Be sure to join the campaign to stop the selling of unweaned babies

Our eighteen-week-old CAG, Taylor, died suddenly today in my arms. Rest in peace, my sweet boy. When we got this little treasure about a month ago, our initial vet check disclosed a bacterial problem which we immediately began treating with antibiotics (as instructed by our avian vet). He seemed to respond well, although he had shown no initial underlying signs of any problems. To the contrary, he appeared to be in much better health than we were accustomed to seeing in pet stores (we bought him from Petco in Danvers, Massachusetts). A week after we got him home, I gave him his formula in a syringe that was apparently too hot, and he developed a burn-hole in his crop. This was our first experience with an infant bird, and we simply didn't know any better. We got him treated immediately, and after a few days of  observation, the opening was stitched up without any apparent ill effects. The site of the surgery closed cleanly, there was no sign of any inflammation or other indication of problem, and he seemed to be settling in with us a happy, healthy bird.

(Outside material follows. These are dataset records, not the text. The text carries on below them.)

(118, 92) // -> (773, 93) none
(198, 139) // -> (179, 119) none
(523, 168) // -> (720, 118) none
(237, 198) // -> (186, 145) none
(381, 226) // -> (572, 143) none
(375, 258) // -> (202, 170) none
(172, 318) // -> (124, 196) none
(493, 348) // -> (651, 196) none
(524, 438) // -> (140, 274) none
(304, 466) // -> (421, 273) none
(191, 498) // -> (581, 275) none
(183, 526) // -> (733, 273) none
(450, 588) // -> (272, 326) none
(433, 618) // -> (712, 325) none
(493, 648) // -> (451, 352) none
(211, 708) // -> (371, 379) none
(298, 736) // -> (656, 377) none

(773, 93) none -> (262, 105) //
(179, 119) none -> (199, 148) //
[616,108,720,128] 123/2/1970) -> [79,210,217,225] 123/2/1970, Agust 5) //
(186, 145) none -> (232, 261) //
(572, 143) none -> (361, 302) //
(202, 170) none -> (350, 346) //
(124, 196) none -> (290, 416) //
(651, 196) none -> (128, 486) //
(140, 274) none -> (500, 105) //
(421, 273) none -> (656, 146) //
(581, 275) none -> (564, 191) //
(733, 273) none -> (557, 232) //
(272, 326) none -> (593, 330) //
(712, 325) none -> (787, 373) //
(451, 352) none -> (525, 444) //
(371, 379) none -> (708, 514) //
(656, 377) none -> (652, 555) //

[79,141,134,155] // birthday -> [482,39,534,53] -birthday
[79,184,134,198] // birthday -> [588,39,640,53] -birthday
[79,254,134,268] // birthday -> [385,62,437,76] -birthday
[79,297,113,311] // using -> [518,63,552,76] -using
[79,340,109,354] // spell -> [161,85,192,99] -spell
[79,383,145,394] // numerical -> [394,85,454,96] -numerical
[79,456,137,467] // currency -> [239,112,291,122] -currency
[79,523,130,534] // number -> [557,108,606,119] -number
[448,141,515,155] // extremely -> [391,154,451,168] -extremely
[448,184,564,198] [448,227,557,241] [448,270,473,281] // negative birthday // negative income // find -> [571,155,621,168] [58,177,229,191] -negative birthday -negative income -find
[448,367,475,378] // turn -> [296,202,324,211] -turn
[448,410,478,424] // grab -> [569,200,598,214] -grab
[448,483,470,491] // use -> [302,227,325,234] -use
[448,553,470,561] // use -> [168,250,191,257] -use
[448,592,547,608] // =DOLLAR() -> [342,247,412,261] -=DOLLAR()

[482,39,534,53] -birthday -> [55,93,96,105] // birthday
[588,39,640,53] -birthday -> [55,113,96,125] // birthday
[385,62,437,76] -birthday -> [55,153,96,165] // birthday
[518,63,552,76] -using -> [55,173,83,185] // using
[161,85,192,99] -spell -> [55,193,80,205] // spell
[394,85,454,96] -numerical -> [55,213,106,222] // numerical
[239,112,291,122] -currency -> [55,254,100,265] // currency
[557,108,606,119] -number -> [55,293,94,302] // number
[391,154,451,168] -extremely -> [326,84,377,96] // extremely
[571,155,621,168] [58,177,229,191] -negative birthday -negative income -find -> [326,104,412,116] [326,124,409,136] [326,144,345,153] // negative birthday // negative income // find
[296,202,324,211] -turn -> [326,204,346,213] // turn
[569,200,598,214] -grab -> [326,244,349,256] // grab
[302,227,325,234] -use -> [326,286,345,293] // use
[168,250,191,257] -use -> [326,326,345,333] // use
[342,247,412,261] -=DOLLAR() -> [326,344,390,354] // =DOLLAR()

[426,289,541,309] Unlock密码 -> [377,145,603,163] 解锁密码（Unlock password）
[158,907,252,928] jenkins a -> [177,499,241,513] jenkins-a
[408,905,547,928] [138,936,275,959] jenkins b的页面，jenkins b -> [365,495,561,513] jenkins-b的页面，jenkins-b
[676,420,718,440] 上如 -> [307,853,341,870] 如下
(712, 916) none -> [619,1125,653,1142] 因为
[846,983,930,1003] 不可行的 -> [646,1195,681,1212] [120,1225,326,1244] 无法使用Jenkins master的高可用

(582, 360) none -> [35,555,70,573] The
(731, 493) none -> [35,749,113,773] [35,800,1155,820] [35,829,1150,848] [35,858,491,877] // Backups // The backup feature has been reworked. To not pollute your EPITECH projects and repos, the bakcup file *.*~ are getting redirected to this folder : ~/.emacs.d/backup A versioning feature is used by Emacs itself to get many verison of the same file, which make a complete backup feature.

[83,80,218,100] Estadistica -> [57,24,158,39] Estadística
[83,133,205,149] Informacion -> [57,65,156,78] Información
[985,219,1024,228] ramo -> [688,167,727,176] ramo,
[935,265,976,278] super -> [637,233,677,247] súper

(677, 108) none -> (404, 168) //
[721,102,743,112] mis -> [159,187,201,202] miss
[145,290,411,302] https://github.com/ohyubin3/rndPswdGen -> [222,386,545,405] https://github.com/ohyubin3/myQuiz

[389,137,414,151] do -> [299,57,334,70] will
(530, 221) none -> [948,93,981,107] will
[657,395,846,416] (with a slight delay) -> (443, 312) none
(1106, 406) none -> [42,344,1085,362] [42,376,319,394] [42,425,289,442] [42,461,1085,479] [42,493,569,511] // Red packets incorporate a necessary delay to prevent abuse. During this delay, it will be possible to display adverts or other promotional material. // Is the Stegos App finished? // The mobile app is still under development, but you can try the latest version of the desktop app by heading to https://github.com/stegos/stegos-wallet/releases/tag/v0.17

This morning, his appetite was off and he seemed a little lethargic; we attributed this to some extent to the fact that I had been up late the night before watching television, and he probably hadn't gotten his normal allotment of sleep. He ate some, and then went back to his perch and appeared ready to a morning nap. We went off to do some errands, and were gone for several hours. When we returned, Taylor was on the floor of his cage, again apparently sleeping. However, he was so lethargic and atypically quiet that I was concerned enough to call the vet. As I was getting him out of his cage I found evidence that he had vomited while we were out. The vet told us to bring him in, which we did; they took a blood sample and gave him an  injection of antibiotic to stabilize him, and told us to keep him warm and quiet for the rest of the evening. His weight had dropped, from 350 gm to 314 gm, in the week or so since we had stopped formula-feeding him.  We took him home, with him snuggling up against me shirt, his head cradled in the crook of my neck, with a towel over him for warmth. When we got home, I sat in a chair with him in the same manner while my wife got our dogs fed. I was getting ready to have her take over the heating pad duty when I felt him shift. When I moved him away from my chest, he appeared unable to get his balance; he stumbled across my hands for a second or two, and then his head dropped and he was gone. We took him back to our vets for an autopsy. I want to know why this sweet little boy died, then we're going to bury him here at home where he belongs.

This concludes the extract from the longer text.